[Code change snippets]
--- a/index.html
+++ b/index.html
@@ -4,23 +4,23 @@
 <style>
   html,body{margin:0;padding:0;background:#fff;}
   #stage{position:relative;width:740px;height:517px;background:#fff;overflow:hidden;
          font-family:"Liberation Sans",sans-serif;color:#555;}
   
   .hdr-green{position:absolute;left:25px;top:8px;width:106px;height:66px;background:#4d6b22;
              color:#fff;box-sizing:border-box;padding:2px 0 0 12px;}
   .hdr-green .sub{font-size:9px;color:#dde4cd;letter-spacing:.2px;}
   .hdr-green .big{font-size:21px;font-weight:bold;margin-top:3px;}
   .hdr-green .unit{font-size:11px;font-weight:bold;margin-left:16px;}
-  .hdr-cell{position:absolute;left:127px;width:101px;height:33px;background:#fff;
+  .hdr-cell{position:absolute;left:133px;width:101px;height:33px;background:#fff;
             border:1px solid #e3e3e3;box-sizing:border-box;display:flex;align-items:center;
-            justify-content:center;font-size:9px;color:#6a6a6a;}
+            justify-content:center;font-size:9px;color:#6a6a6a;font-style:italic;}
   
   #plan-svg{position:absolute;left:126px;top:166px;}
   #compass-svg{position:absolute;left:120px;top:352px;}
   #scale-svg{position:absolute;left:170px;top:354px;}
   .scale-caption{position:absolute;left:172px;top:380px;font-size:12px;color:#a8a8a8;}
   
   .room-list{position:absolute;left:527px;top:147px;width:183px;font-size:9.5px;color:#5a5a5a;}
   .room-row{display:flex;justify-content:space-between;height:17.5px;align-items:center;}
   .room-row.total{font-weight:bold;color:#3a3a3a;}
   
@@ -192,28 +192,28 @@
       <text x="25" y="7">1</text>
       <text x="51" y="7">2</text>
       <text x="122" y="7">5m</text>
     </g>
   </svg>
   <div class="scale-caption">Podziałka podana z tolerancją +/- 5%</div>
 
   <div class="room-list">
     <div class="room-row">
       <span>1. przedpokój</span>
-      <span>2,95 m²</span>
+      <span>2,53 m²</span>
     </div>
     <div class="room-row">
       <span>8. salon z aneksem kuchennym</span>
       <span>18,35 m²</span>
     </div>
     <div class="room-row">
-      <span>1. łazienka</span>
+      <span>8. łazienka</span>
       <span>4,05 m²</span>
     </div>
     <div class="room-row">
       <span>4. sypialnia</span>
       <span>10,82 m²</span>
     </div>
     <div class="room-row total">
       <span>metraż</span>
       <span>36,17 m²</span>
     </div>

__Required work__: Your answer should be the lines of the records that hold the string "justify".

__Solved exercise__:
-            justify-content:center;font-size:9px;color:#6a6a6a;}
+            justify-content:center;font-size:9px;color:#6a6a6a;font-style:italic;}
   .room-row{display:flex;justify-content:space-between;height:17.5px;align-items:center;}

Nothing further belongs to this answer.